Leonard is among the few comets that are being discovered recently. For a long time, the comets rarely appeared on our skies. Thankfully, today's young generation will have an exclusive experience with one of the most anticipated comets of the year. The C/2021 A1 was not the only comet that has traveled so near to any planet. Back in 2104, astronomers have observed the flyby of the C/2013 A1, also called Siding Spring, along with the planet Mars. The rare encounter of the red planet with a foreign comet was captured by NASA.

The Christmas comet is being observed in Arizona's Palomar Hale Telescope, together with the data provided by California's Lowell Discovery Telescope.
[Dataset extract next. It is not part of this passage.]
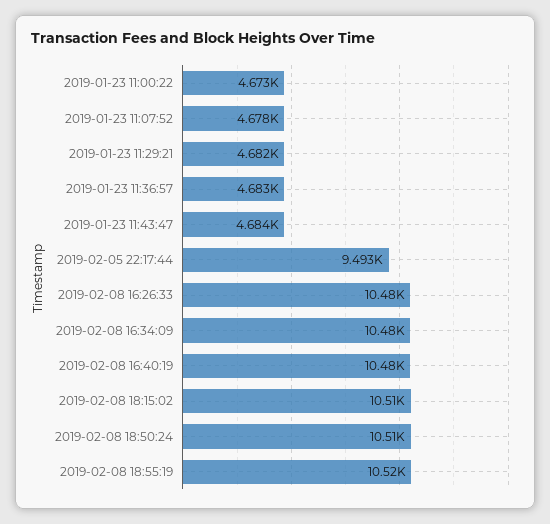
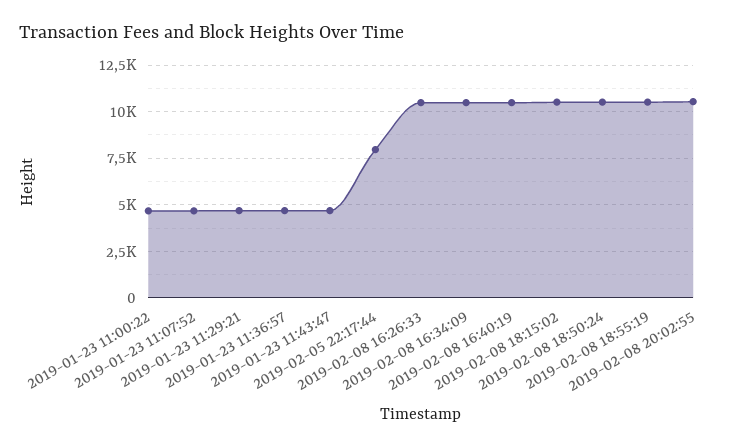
2019-02-05 22:17:44: 9493 -> 8000
2019-02-08 20:02:55: none -> 10500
In the recent analysis of the comet, Leonard imposes a threat, not to the planets but the hovering space crafts in the Venusian backyard. Although it won't impact the vessels and probes physically, Leonard may cause signal distortion and other minor factors that would lead to the dysfunction of crafts, including the Japanese Venus climate orbiter called Akatsuki.

The flyby of the C/2021 A1 comet to Venus won't be producing any meteor shower presentation. But there is a possibility that observers could get which are the dust trails of Leonard. The Christmas comet is anticipated by the scientific community, as it will be the first time any comet shows its dust trails up close. The analysis over the Christmas comet Leonard was published in the journal Earth and Planetary Astrophysics, titled "Preview of Comet C/2021 A1 (Leonard) and Its Encounter with Venus."